I don’t think so. We may have plateaued as far as the impact on the major institutions of the “credit crunch.” Just as the institutions abandoned all of the historical lending norms to put volume on the books, the regulators have, or are about to, changed the rules so that the crisis will not be as severe and immediately painful.

Here are a few of the changes:
1. Investment banks can now access the Fed’s discount window for funding
2.The funding can go up to 28 days and be rolled-over and over
3.Collateral can be mortgage backed bonds and the margin is less than the market’s pricing
4.Fannie and Freddie are now allowed to maintain less capital which allows them to leverage their balance sheets an additional $200B.
5.Bear Stearns is shotgun married to J.P. Morgan with the Fed’s blessing. The common shareholders are essentially sacrificed to keep the bondholders whole and avoid a cascading of credit defaults in the derivatives market.
6.Margin requirements are changed on commodities futures with the aim being the a reduction in the inflation inferno.
7.Finally, this will happen soon. Under the charade of fairness, since all types of institutions are not required to mark to market their securities, regulations will be weakened allowing bond pricing at cost if the company says they are held till maturity. The market marks become a footnote item and the write-offs are rebooked and capital is replenished. Nothing changes except everyone is now happy and the losses will dribble out over time.

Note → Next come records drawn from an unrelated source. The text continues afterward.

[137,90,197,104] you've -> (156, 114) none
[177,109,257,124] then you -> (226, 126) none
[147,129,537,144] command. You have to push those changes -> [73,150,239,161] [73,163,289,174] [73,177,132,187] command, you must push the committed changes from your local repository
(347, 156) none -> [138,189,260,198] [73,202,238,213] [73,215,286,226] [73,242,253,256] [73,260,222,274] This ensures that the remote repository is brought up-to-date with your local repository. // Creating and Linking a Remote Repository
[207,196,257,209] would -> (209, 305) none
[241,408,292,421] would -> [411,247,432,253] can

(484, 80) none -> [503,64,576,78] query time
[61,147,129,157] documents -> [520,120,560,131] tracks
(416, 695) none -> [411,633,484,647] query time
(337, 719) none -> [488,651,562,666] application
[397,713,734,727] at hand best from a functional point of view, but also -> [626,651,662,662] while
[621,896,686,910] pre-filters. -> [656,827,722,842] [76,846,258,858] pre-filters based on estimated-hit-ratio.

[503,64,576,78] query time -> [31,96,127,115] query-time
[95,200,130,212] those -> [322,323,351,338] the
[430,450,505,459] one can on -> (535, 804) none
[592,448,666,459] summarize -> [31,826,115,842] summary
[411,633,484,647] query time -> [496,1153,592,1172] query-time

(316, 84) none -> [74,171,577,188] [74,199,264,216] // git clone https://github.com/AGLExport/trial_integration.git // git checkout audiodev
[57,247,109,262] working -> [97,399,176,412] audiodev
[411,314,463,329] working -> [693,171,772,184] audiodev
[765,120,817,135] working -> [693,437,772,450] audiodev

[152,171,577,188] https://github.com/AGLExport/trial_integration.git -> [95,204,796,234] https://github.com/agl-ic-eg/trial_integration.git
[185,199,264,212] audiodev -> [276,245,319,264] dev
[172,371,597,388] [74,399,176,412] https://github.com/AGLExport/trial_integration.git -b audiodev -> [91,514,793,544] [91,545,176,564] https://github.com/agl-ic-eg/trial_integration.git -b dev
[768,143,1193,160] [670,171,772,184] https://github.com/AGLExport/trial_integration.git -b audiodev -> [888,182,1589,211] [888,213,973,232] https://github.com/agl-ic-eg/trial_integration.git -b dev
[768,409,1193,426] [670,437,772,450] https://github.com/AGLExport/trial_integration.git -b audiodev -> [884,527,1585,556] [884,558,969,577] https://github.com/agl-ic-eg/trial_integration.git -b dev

Regulators and Wall Street need to “put some lipstick on this pig” to calm the markets, but they also realize they need to de-leverage the economy and try not to let this crazed lending/securitizing happen again. So, losses must be taken. Who will they let fail? I think they are going to let the losses bubble up from the bottom of the credit heap which will hurt smaller companies and give the big banks a couple years of yield curve profits to help rebuild their balance sheets. The big guys won’t get off easily as the Fed’s will demand dividend cuts, new capital through rights offerings and expensive preferreds., and curtailing credit to make capital go further.

The last item is the economic killer. It’s already happening on main street. Community banks have lent too much, too easily to builders and developers and the delinquency numbers are growing rapidly. Losses will be large and lots of banks will be shotgunned. Individual creditors won’t be missed as they are too small to be noticed.We’ve already seen this in mortgage brokers, small builders, and real estate related service companies. Retail can’t be too far behind. Recreational manufactureres like boating and RVs are hurting and general freight movement is getting softer. The jiggling of regulations may keep big institutions alive for now, but it won’t stop a serious recession since big and small banks, as well as the CITs and captive finance companies, will need to curtail lending.

Not only will the banks reduceB lending now that they have realized that they’ve been stupid to sacrifice prudent risk rules for growth, but consumers have seen the dangers of spending and borrowing frivolously. Even when offered, many consumers will say NO. It’s going to be difficult to gin up the economy through debt.We, as a country, may have to start making things again that the rest of the world wants and export ourselves back to prosperity. But that will take years.

All this rambling convinses me that we aren’t near a bottom as the economy will continue to weaken and analyst’s forecasts will have to come down and with lowered future cashflows you will see lower P/E ratios. So I don’t plan to borrow a pickup anytime soon to start loading up on stocks.

For now make a list of all the stocks you would like to own and keep that at the ready. You’ll get your chance, but not now. Like Charles Barkley says: “I could be wrong, but I doubt it.”